We sometimes forget that we live in exceptional times. The words above were written over 200 years ago by the brilliant Reawakening philosopher Nils Konieczny (more familiar for his scholarly books than this revolutionary screed) in a world that we can scarcely imagine. At the end of the Financial Age there was nothing that couldn't be bought or sold, and that included the comforts of childhood. Towering edifices of capitalism rose all over the globe as monuments to churning pleasant memories into goods, comfort into services, and even moments of daring and exploration into safe thrill rides. Regular people would sell to others like themselves by day and buy from others by night, all the while grinding more and more of the difference and interest in the world down to a fine paste that would be palatable to less and less open-minded consumers.
The power elite skimmed off some of the excess activity and lived like kings, or so they thought by the standards defined by the mindset of the Financial Age. Power meant wealth, and wealth meant comfort, despite the fact that every day they contrived to make comfort such a bland product that what they purchased for all their "wealth" was qualitatively no different from anyone else. They might travel more places, but the places they would travel would be no different from the places they left.

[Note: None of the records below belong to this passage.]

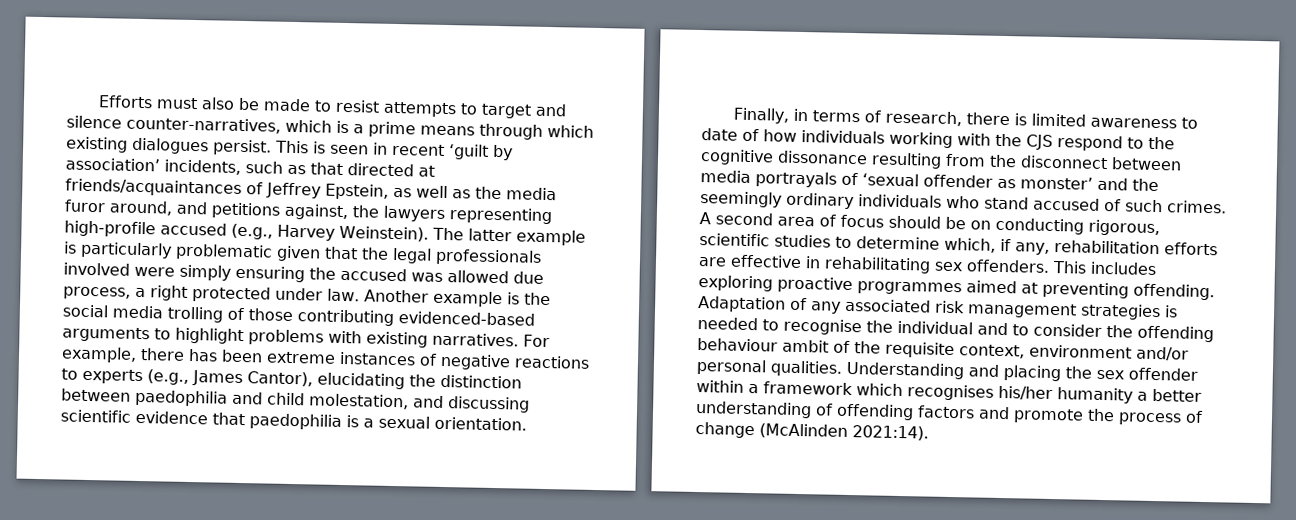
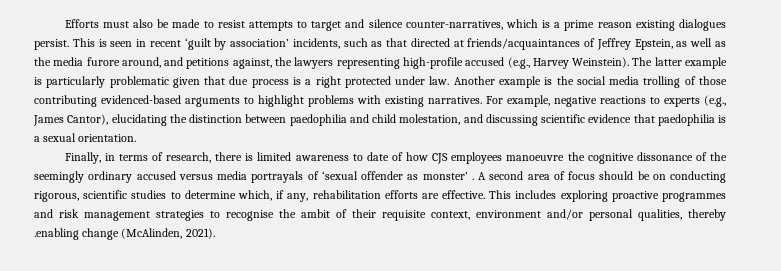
- Efforts must also be made to resist attempts to target and silence counter-narratives, which is a prime means through which existing dialogues persist.
+ Efforts must also be made to resist attempts to target and silence counter-narratives, which is a prime reason existing dialogues persist.
- This is seen in recent ‘guilt by association’ incidents, such as that directed at friends/acquaintances of Jeffrey Epstein, as well as the media furor around, and petitions against, the lawyers representing high-profile accused (e.g., Harvey Weinstein).
+ This is seen in recent ‘guilt by association’ incidents, such as that directed at friends/acquaintances of Jeffrey Epstein, as well as the media furore around, and petitions against, the lawyers representing high-profile accused (e.g., Harvey Weinstein).
- The latter example is particularly problematic given that the legal professionals involved were simply ensuring the accused was allowed due process, a right protected under law.
+ The latter example is particularly problematic given that due process is a right protected under law.
- For example, there has been extreme instances of negative reactions to experts (e.g., James Cantor), elucidating the distinction between paedophilia and child molestation, and discussing scientific evidence that paedophilia is a sexual orientation.
+ For example, negative reactions to experts (e.g., James Cantor), elucidating the distinction between paedophilia and child molestation, and discussing scientific evidence that paedophilia is a sexual orientation.
- Finally, in terms of research, there is limited awareness to date of how individuals working with the CJS respond to the cognitive dissonance resulting from the disconnect between media portrayals of ‘sexual offender as monster’ and the seemingly ordinary individuals who stand accused of such crimes.
+ Finally, in terms of research, there is limited awareness to date of how CJS employees manoeuvre the cognitive dissonance of the seemingly ordinary accused versus media portrayals of ‘sexual offender as monster’ .
- A second area of focus should be on conducting rigorous, scientific studies to determine which, if any, rehabilitation efforts are effective in rehabilitating sex offenders.
+ A second area of focus should be on conducting rigorous, scientific studies to determine which, if any, rehabilitation efforts are effective.
- This includes exploring proactive programmes aimed at preventing offending. Adaptation of any associated risk management strategies is needed to recognise the individual and to consider the offending behaviour ambit of the requisite context, environment and/or personal qualities. Understanding and placing the sex offender within a framework which recognises his/her humanity a better understanding of offending factors and promote the process of change (McAlinden 2021:14).
+ This includes exploring proactive programmes and risk management strategies to recognise the ambit of their requisite context, environment and/or personal qualities, thereby .enabling change (McAlinden, 2021).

The governmental structures of the age were past the point of corruption to the degree that they were little more than extensions of the corporations they served. Financial Age thinking was unable to solve the global problems it -- or the Industrial Age that preceded it -- created. At the time Konieczny and Princeton and the rest began their quiet revolution sea levels had risen 110 centimeters in the previous century, half of that just within the previous 25 years. Infrastructure designed in the Industrial Age lay in disrepair while ineffectual politicians marketed as bland, comfortable products defended the status-quo with cost/benefit analysis while nothing ever changed.
I try to remember. I read their words and the histories and try to understand what it would be like to live in a world where creativity, discovery and invention have no value unless they can turn a profit. It's hard, but it's worthwhile. We are children of a different age, and it pays to understand how we got here -- and on whose shoulders we stand.